**Prompt:**
The records that follow are to be repeated in full, with no pictures retained.

Records contained in a dataset:
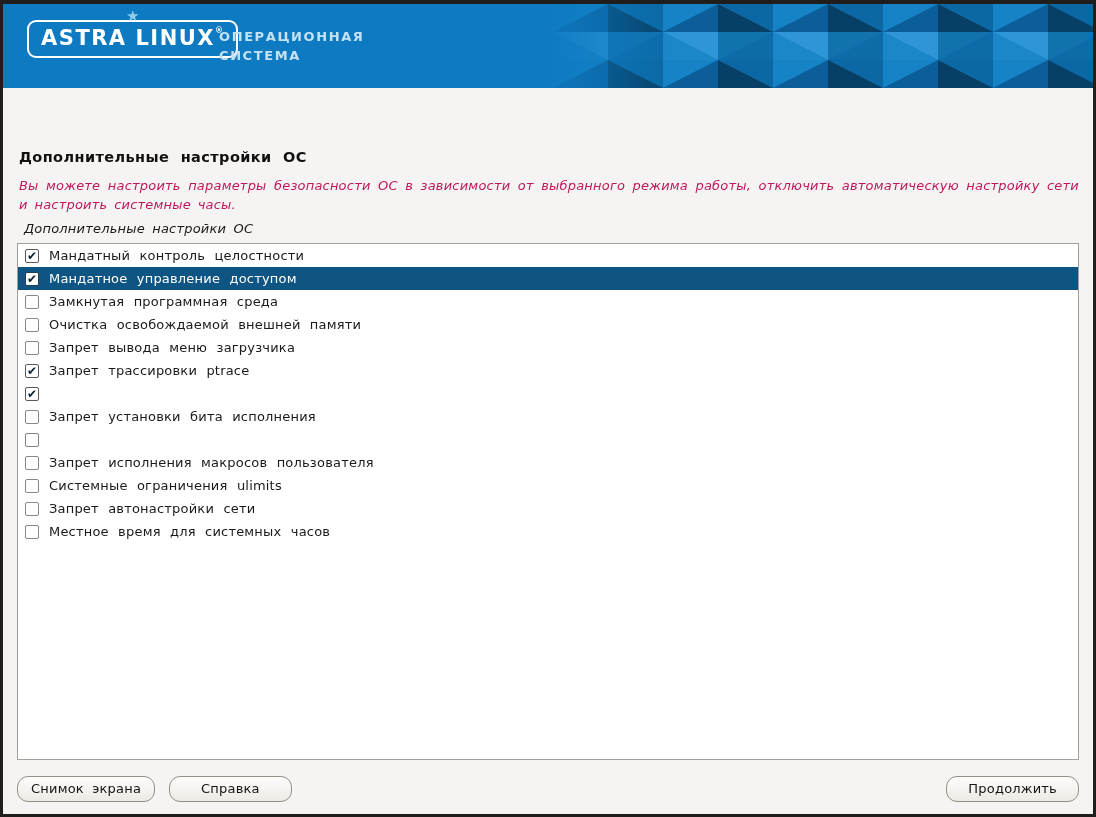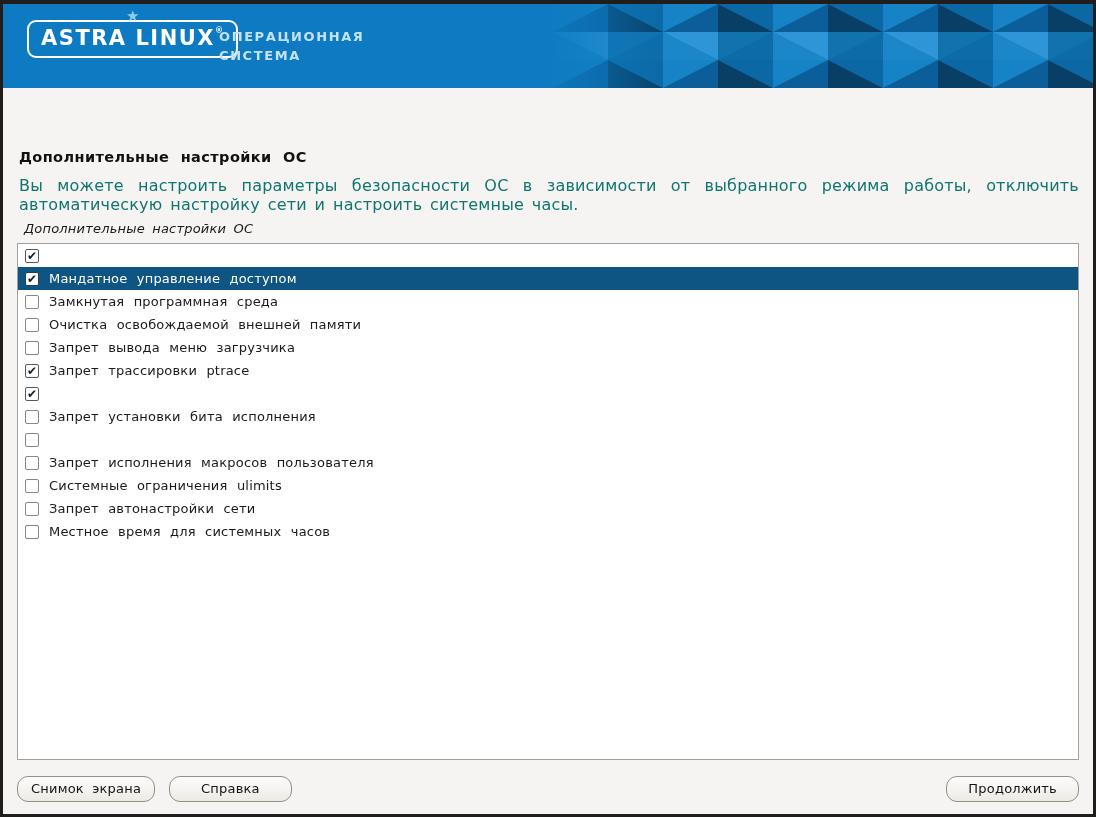--- a/index.html
+++ b/index.html
@@ -44,22 +44,22 @@
     letter-spacing:1.6px;line-height:19px;white-space:nowrap;
   }
 
   
   .content{flex:1;display:flex;flex-direction:column;padding:12px 14px 12px 14px;overflow:hidden;margin-top:47px;}
   h1.page-title{
     margin:2px 0 11px 2px;font-size:14.5px;font-weight:bold;color:#111;
     letter-spacing:.4px;word-spacing:6px;
   }
   .desc{
-    margin:0 0 5px 2px;font-size:16px;line-height:19px;color:#0f766e;
-    text-align:justify;word-spacing:2.5px;letter-spacing:.2px;
+    margin:0 0 5px 2px;font-size:13px;line-height:19px;color:#be185d;
+    text-align:justify;word-spacing:2.5px;letter-spacing:.2px;font-style:italic;
   }
   .subtitle{
     margin:2px 0 7px 7px;font-size:13px;font-style:italic;color:#1a1a1a;
     word-spacing:3px;letter-spacing:.2px;
   }
 
   .listbox{
     flex:1;border:1px solid #a3a09c;background:#ffffff;overflow:hidden;
   }
   .row{
@@ -126,20 +126,21 @@
   </header>
 
   <main class="content">
     <h1 class="page-title">Дополнительные настройки ОС</h1>
     <p class="desc">Вы можете настроить параметры безопасности ОС в зависимости от выбранного режима работы, отключить автоматическую настройку сети и настроить системные часы.</p>
     <p class="subtitle">Дополнительные настройки ОС</p>
 
     <div class="listbox" id="listbox">
   <div class="row checked">
     <span class="cb">✔</span>
+    <span class="lbl">Мандатный контроль целостности</span>
   </div>
 
   <div class="row selected checked">
     <span class="cb">✔</span>
     <span class="lbl">Мандатное управление доступом</span>
   </div>
 
   <div class="row">
     <span class="cb"></span>
     <span class="lbl">Замкнутая программная среда</span>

**Answer space:**
--- a/index.html
+++ b/index.html
@@ -44,22 +44,22 @@
     letter-spacing:1.6px;line-height:19px;white-space:nowrap;
   }
 
   
   .content{flex:1;display:flex;flex-direction:column;padding:12px 14px 12px 14px;overflow:hidden;margin-top:47px;}
   h1.page-title{
     margin:2px 0 11px 2px;font-size:14.5px;font-weight:bold;color:#111;
     letter-spacing:.4px;word-spacing:6px;
   }
   .desc{
-    margin:0 0 5px 2px;font-size:16px;line-height:19px;color:#0f766e;
-    text-align:justify;word-spacing:2.5px;letter-spacing:.2px;
+    margin:0 0 5px 2px;font-size:13px;line-height:19px;color:#be185d;
+    text-align:justify;word-spacing:2.5px;letter-spacing:.2px;font-style:italic;
   }
   .subtitle{
     margin:2px 0 7px 7px;font-size:13px;font-style:italic;color:#1a1a1a;
     word-spacing:3px;letter-spacing:.2px;
   }
 
   .listbox{
     flex:1;border:1px solid #a3a09c;background:#ffffff;overflow:hidden;
   }
   .row{
@@ -126,20 +126,21 @@
   </header>
 
   <main class="content">
     <h1 class="page-title">Дополнительные настройки ОС</h1>
     <p class="desc">Вы можете настроить параметры безопасности ОС в зависимости от выбранного режима работы, отключить автоматическую настройку сети и настроить системные часы.</p>
     <p class="subtitle">Дополнительные настройки ОС</p>
 
     <div class="listbox" id="listbox">
   <div class="row checked">
     <span class="cb">✔</span>
+    <span class="lbl">Мандатный контроль целостности</span>
   </div>
 
   <div class="row selected checked">
     <span class="cb">✔</span>
     <span class="lbl">Мандатное управление доступом</span>
   </div>
 
   <div class="row">
     <span class="cb"></span>
     <span class="lbl">Замкнутая программная среда</span>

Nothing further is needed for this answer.